**Task instructions:**
Starting with the line that contains "(314, 191) none" and stopping after the line that contains "[540,650,598,662] contains. ->", return each line below exactly as written, with no others.

**Input data:**
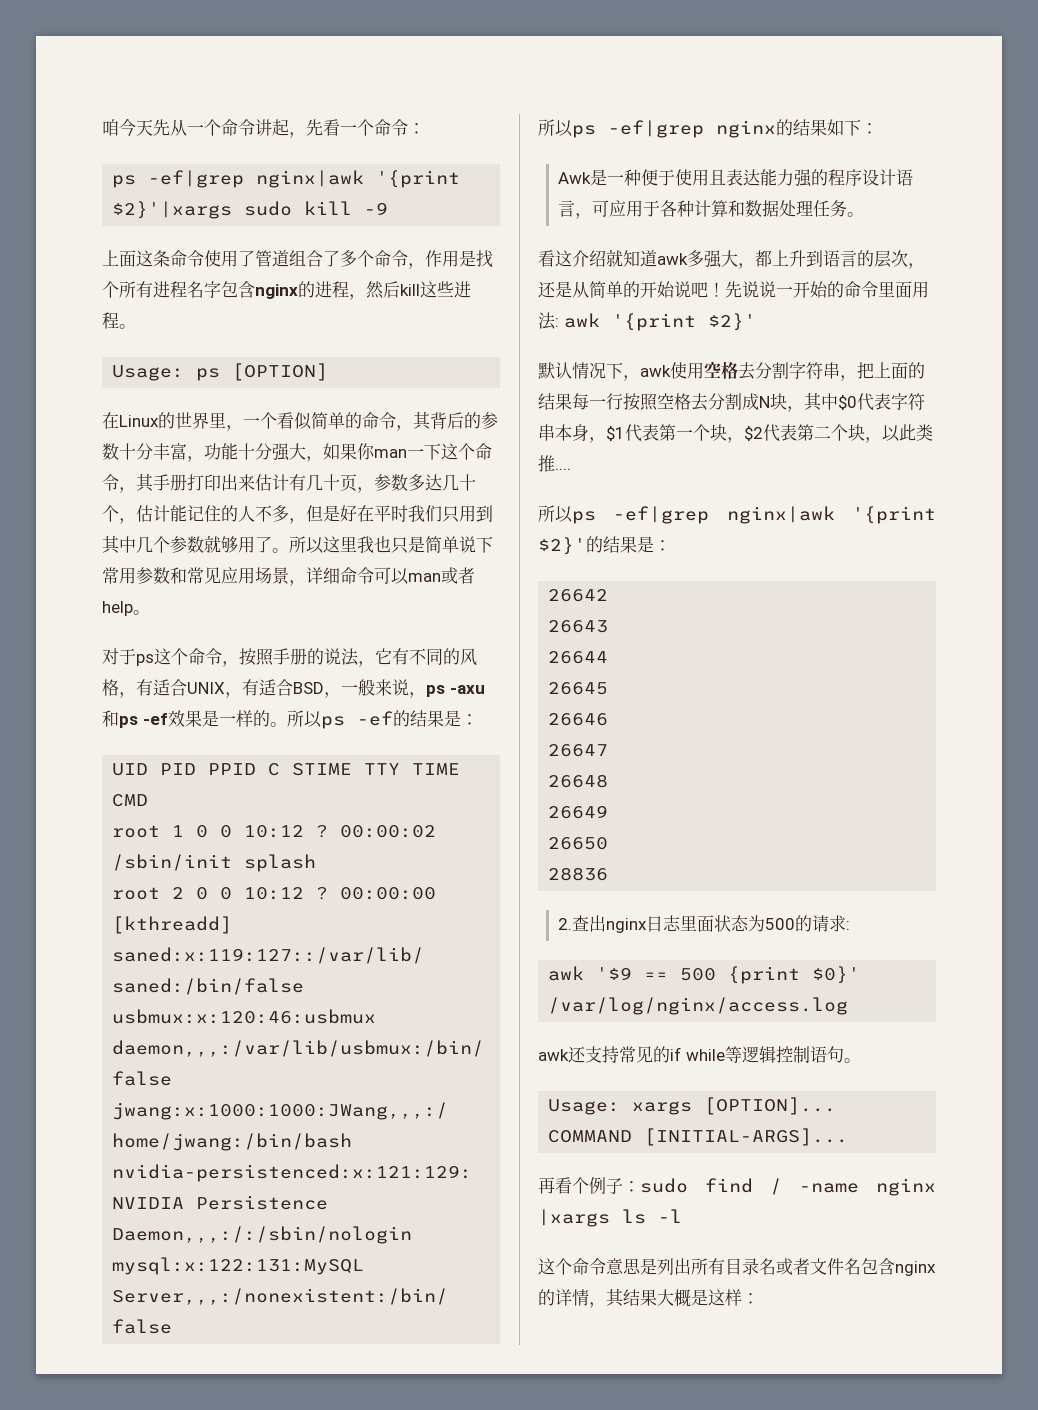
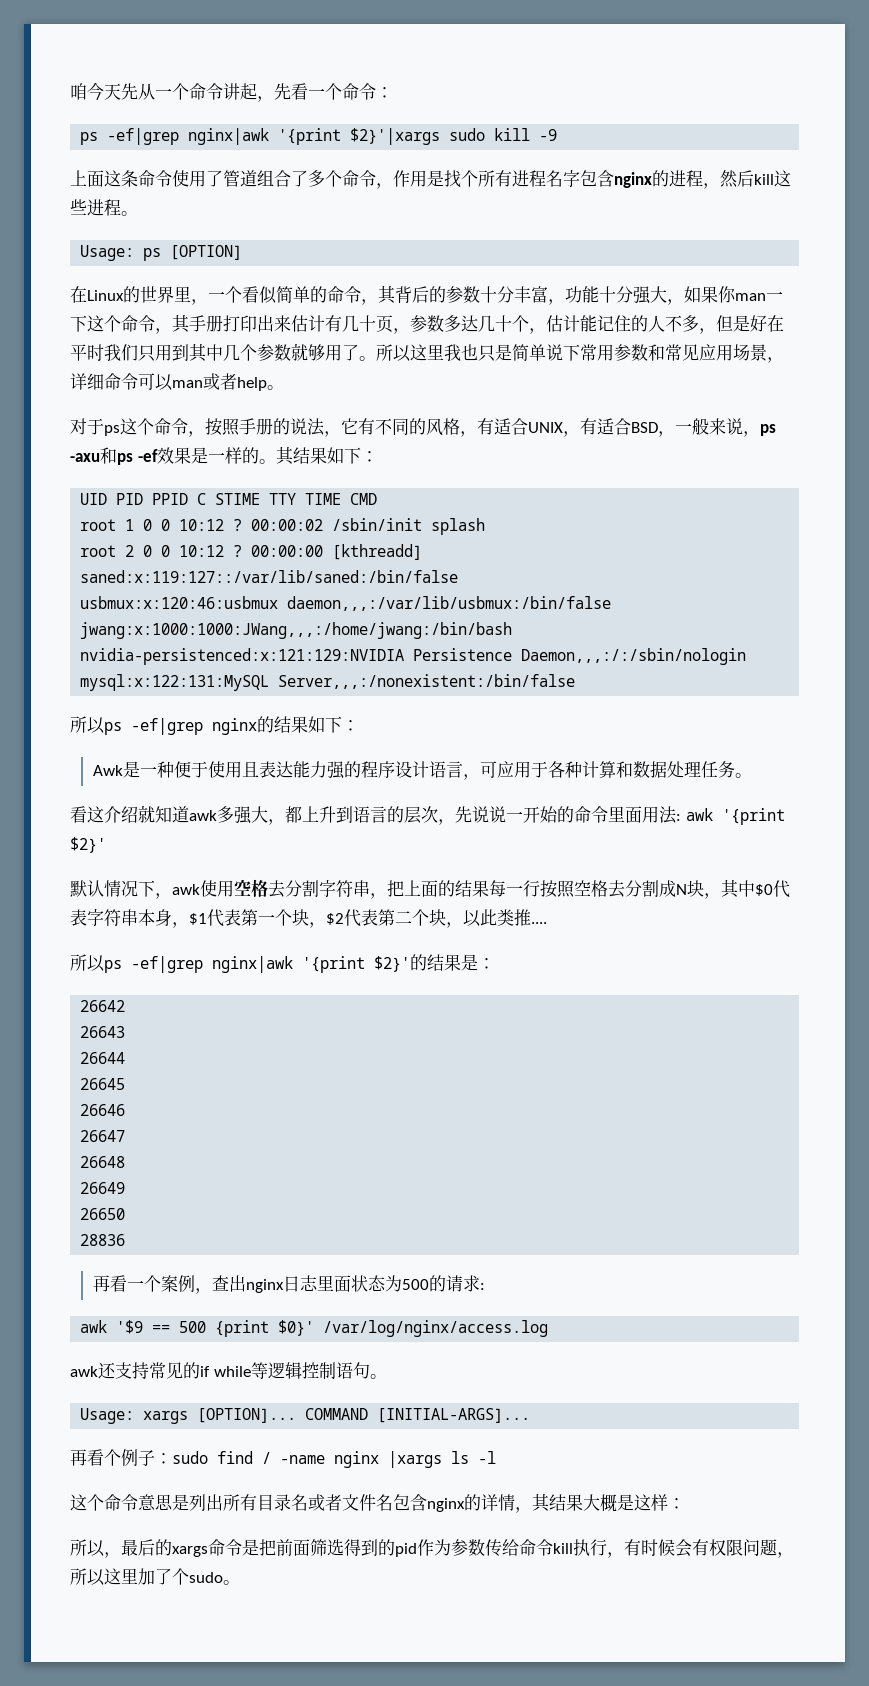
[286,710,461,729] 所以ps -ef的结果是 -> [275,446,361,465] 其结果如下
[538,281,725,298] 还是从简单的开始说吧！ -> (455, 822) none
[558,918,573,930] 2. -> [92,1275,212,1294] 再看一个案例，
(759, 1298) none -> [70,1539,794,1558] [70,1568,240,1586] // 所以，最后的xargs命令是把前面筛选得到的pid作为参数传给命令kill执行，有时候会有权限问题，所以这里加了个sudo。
---
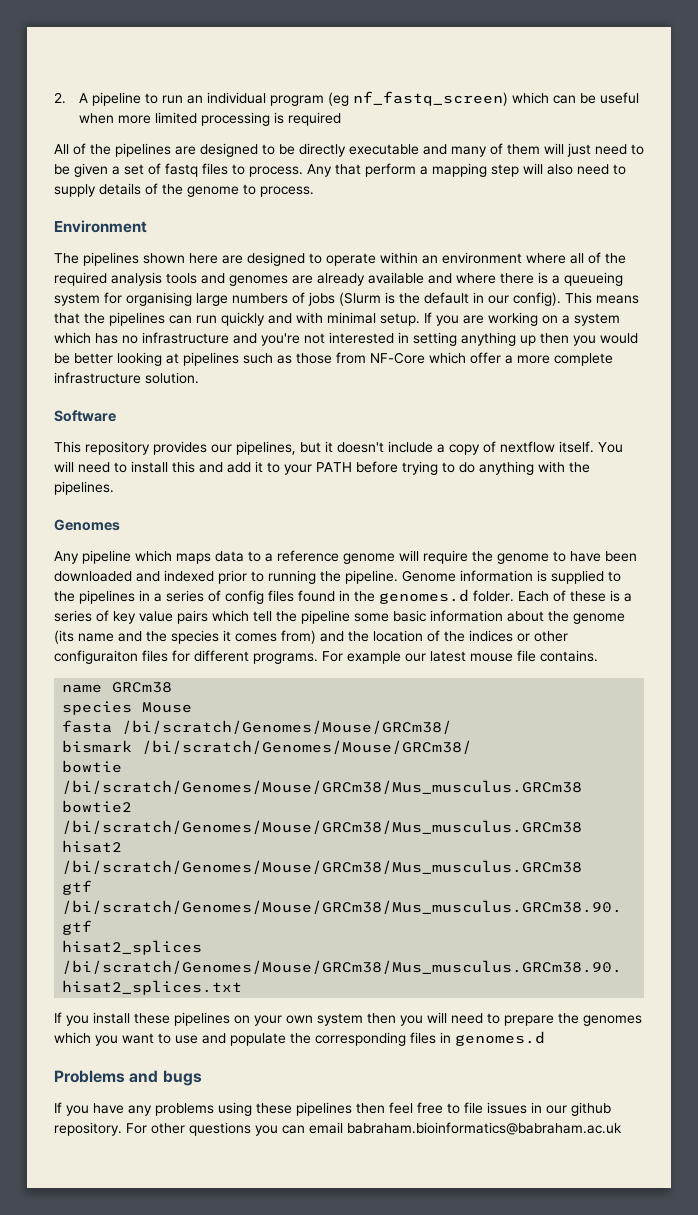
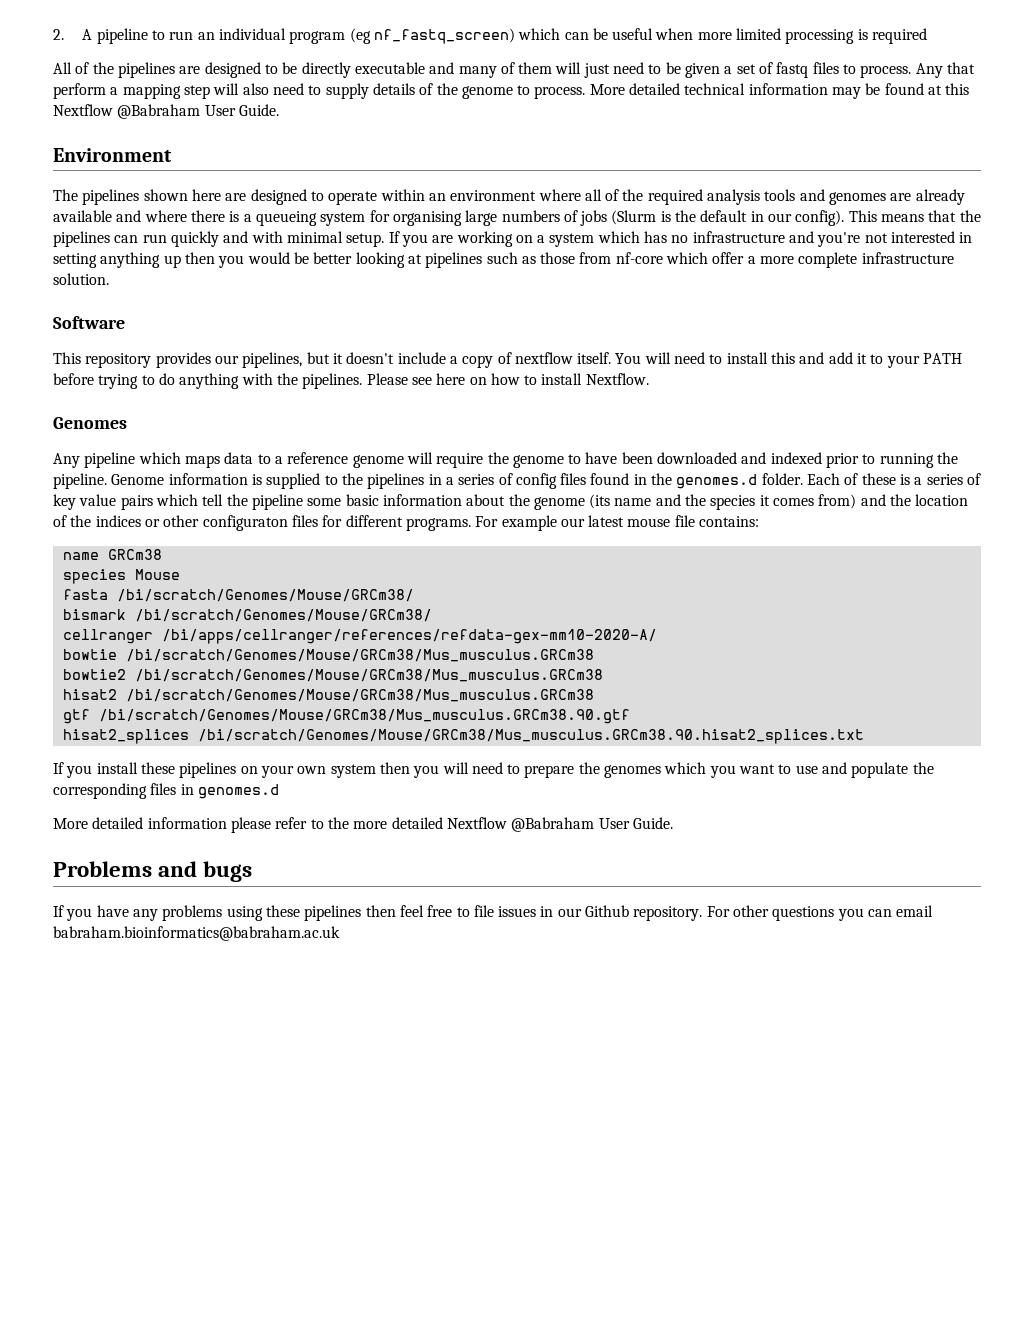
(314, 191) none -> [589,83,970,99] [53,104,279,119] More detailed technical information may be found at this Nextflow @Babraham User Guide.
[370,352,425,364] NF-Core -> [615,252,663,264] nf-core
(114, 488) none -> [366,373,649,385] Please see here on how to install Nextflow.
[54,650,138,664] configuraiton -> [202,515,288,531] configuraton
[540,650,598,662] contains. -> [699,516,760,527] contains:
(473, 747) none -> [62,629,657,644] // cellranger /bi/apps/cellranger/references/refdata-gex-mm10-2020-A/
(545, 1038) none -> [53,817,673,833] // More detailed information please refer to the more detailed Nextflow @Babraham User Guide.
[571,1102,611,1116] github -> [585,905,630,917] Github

**Reply to the task:**
(314, 191) none -> [589,83,970,99] [53,104,279,119] More detailed technical information may be found at this Nextflow @Babraham User Guide.
[370,352,425,364] NF-Core -> [615,252,663,264] nf-core
(114, 488) none -> [366,373,649,385] Please see here on how to install Nextflow.
[54,650,138,664] configuraiton -> [202,515,288,531] configuraton
[540,650,598,662] contains. -> [699,516,760,527] contains:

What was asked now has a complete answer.